His eyes devoured her body once more, purposefully looking for changes now. Her neat breasts were still small and round, just enough to fill his palms. But perhaps there was a new roundness to them he hadn’t appreciated before...
He swallowed past the bitterness. He would process her betrayal later. Once he knew his baby was okay.
The doctor lifted a part of the machine and pressed it to Skye’s belly, and Skye made a soft moaning noise.
‘Is it painful?’ Matteo asked instinctively.

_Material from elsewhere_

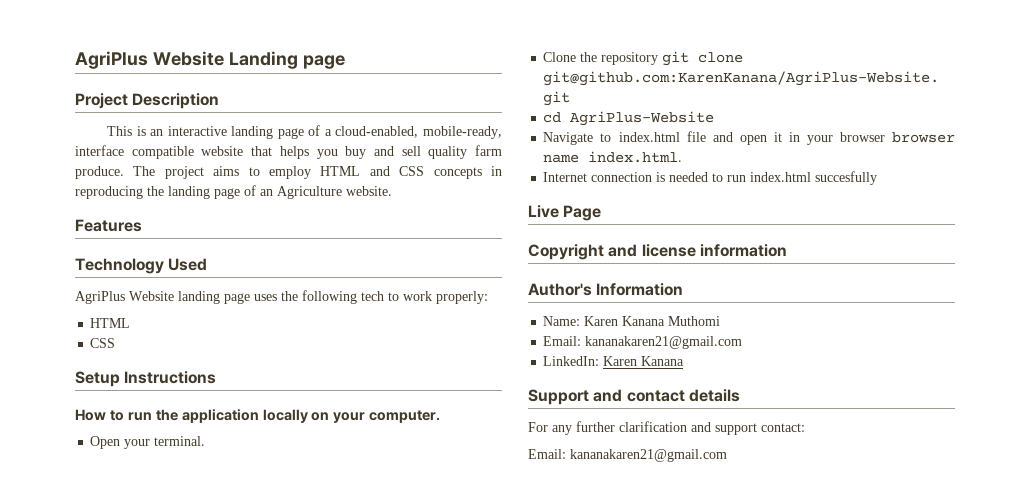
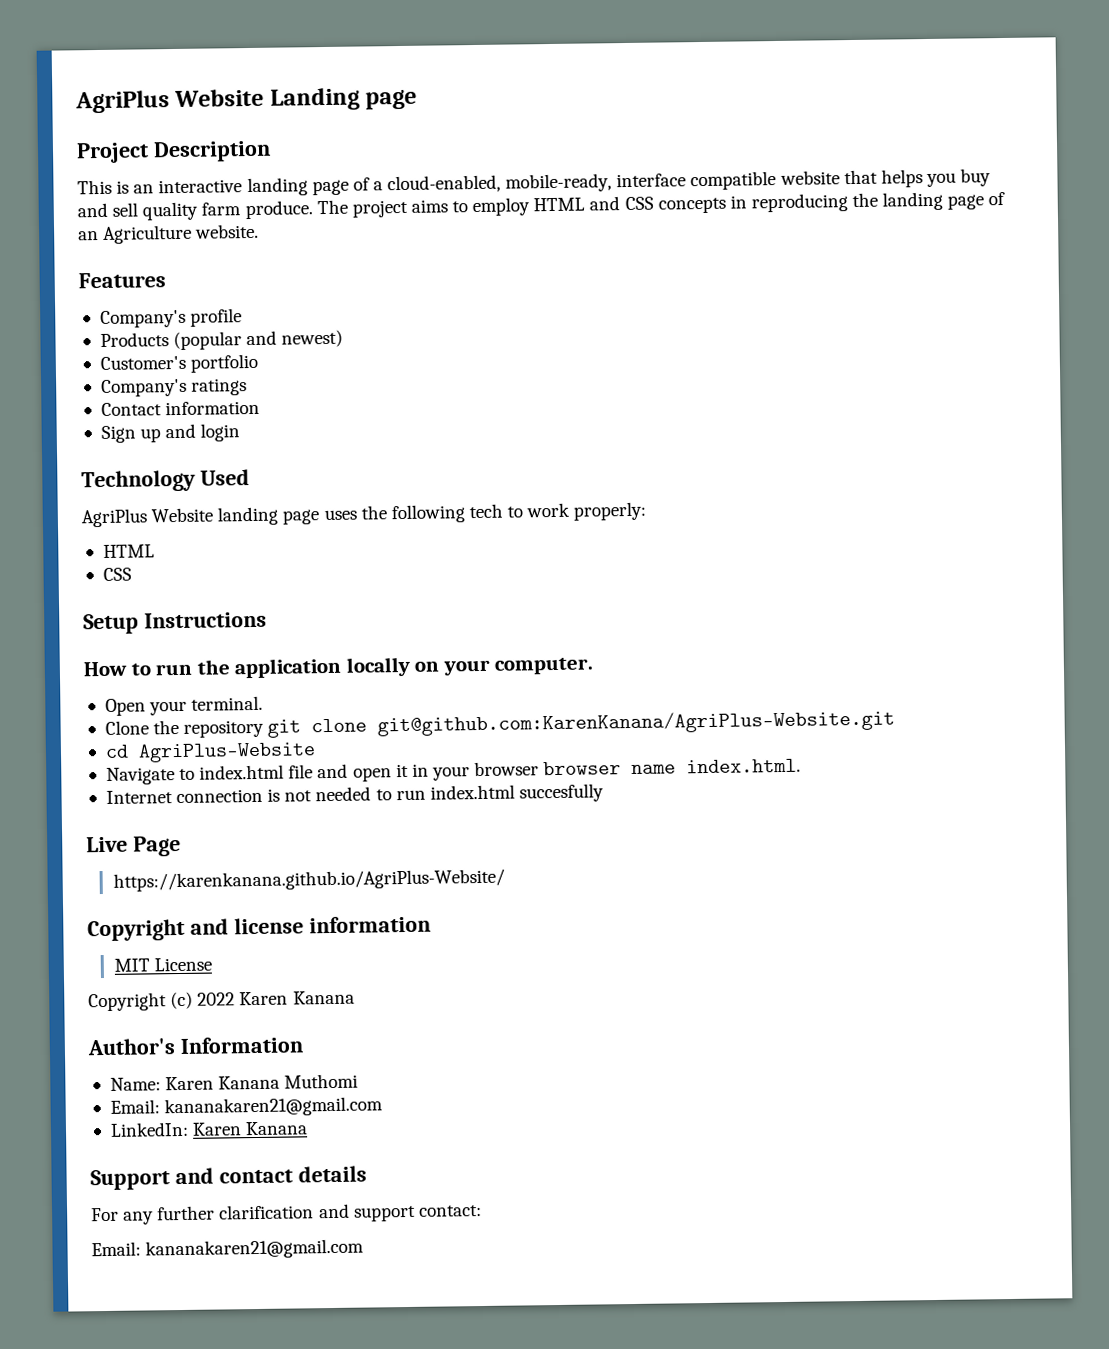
(142, 225) none -> [99,308,243,329] [99,329,344,351] [99,353,259,373] [100,378,248,398] [100,400,261,416] [100,423,241,443] // Company's profile // Products (popular and newest) // Customer's portfolio // Company's ratings // Contact information // Sign up and login
(666, 177) none -> [284,790,313,802] not
(602, 213) none -> [112,868,505,892] // https://karenkanana.github.io/AgriPlus-Website/
(787, 250) none -> [113,957,212,972] [88,990,355,1012] // MIT License // Copyright (c) 2022 Karen Kanana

‘No, not at all.’ The doctor spun the cart around so that Matteo could see the screen. He lifted his eyes to it and frowned.
‘What am I looking at?’
‘It’s too early to see anything clearly. I would say she is perhaps six weeks.’ The doctor smiled at him kindly. ‘Your baby is around the size of a lentil.’
‘A lentil?’
‘A legume,’ she clarified. ‘But I can see good blood-flow generally. There’s nothing here that worries me.’ She went to lift the wand but Matteo spoke, arresting her movement.
‘What is that?’ He pointed to a line at the bottom of the screen.
‘Ah. That is the heartbeat.’
‘The heartbeat?’ He closed his eyes as the reality began to thunder through him.
Emotions gripped him, so strong, so raw, and suddenly he wasn’t capable of speech. He stepped away from the bed, from his wife, from the doctor, and sucked in a deep breath of air.
‘Why don’t you get changed, Signor Vin Santo? You’ll be no help to her if you’ve come down with a flu.’
He didn’t answer. He was busy analysing the situation, trying to make sense of it.
Skye was pregnant with his child. With the Vin Santo heir. And she’d wanted to keep the information from him.
Unless... He turned slowly, his eyes locked to the doctor’s. Hope briefly flared in his chest. ‘You asked if she knew. Is there any way she wouldn’t have known?’
The doctor’s empathy was palpable. ‘Of course. It is still very early. If she hasn’t mentioned it to you, I think it is highly likely that she didn’t yet realise. It really depends on whether she had any other symptoms, and if she had a reason to do a pregnancy test. Were you trying to conceive?’
‘No.’ Their marriage was about one thing, and one thing only. The hotel. A child would just have complicated matters further.
How the hell had this even happened? She’d been on the pill, hadn’t she?
‘Your wife will be awake soon.’ The doctor leaned over and lifted one of Skye’s eyelids, then nodded confidently. ‘You will be able to ask her.’
It was suddenly imperative for Matteo to know the truth. No, it was imperative for him to know that she hadn’t known. He couldn’t believe that Skye would have planned to keep this information from him. Despite the evidence against her, he still had hope. A part of him believed she would never do something as calculated as taking a baby from its father.
No matter what he’d done, no matter what she believed, this was different. Their baby was not a pawn; it deserved better than to be used by either of them as a bargaining chip.
But worse was the belief she hadn’t intended to use it as a bargaining chip at all. Worse was the realisation that she had simply meant to disappear. To get on a plane and fly out of his life, taking his son or daughter with her.
He ground his teeth together and turned back to the bed.
His heart rolled.
It wasn’t possible.
‘Matteo? Where am I?’
Her thin, raspy voice drew his attention. He stared at her long and hard before speaking. ‘You’re in the hospital. In Venice.’ His expression was guarded, but he felt anger in his every expression, beneath the mask of civility he had donned with effort.
‘Hospital?’ Her eyes swept shut. ‘I fell. No, I fainted. That happens sometimes.’